On this day, July 24, in 1984, a 9-year-old girl's body was found in a wooded area near her home in a Baltimore suburb. Dawn Hamilton, of Rosedale, had been raped, strangled and beaten with a rock. Unfortunately, Hamilton and her family were not the only ones to suffer because of this terrible crime.
After witnesses saw a suspicious man in the area of the murder scene, a police sketch was publicized on television and in newspapers. Two weeks later, an anonymous caller identified Kirk Bloodsworth, a 23-year-old ex-Marine, as the man in the sketch. Bloodsworth, who had been in Baltimore (which is close to Rosedale) at the time of Hamilton's murder, later returned to his home in Cambridge and told friends that he had done something that would harm his marriage.
Prosecutors, with little evidence other than this, accused Bloodsworth of murder.
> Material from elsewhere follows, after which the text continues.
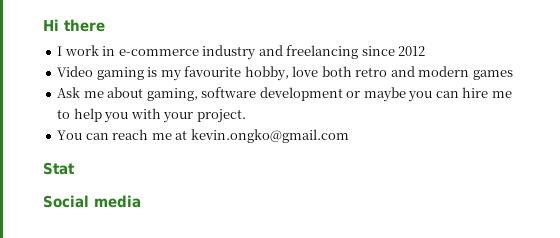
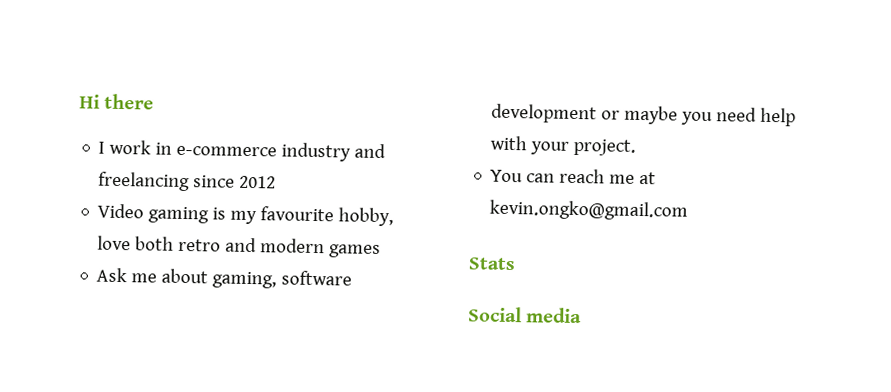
[435,87,512,98] [57,108,129,123] can hire me to help you -> [716,107,797,127] need help
[43,162,75,175] Stat -> [468,257,516,271] Stats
During the trial in 1985, the defense presented several witnesses who said that they were with Bloodsworth at the time of the murder. Disregarding his alibi, the jury convicted Bloodsworth and sent him to death row.
For the next seven years, Bloodsworth maintained his innocence while in prison. In the meantime, forensic DNA testing had come of age. On Dawn Hamilton's underwear, police had a spot of semen, smaller than a dime, and science had finally progressed to the point where this small amount of physical evidence could be tested. When Bloodsworth's attorneys were eventually granted permission to test the semen spot, Forensic Science Associates, a private California laboratory, found that it did not match Bloodsworth's DNA.
After the FBI's crime lab confirmed this test, prosecutors in Baltimore County had no choice but to release Bloodsworth (but pointedly refused to apologize). On June 28, 1993, nine years after first going to jail, Kirk Bloodsworth was released. He was officially pardoned later in the year.
Since the advent of forensic DNA testing, as many as 50 prisoners have been found innocent of crimes for which they had been convicted.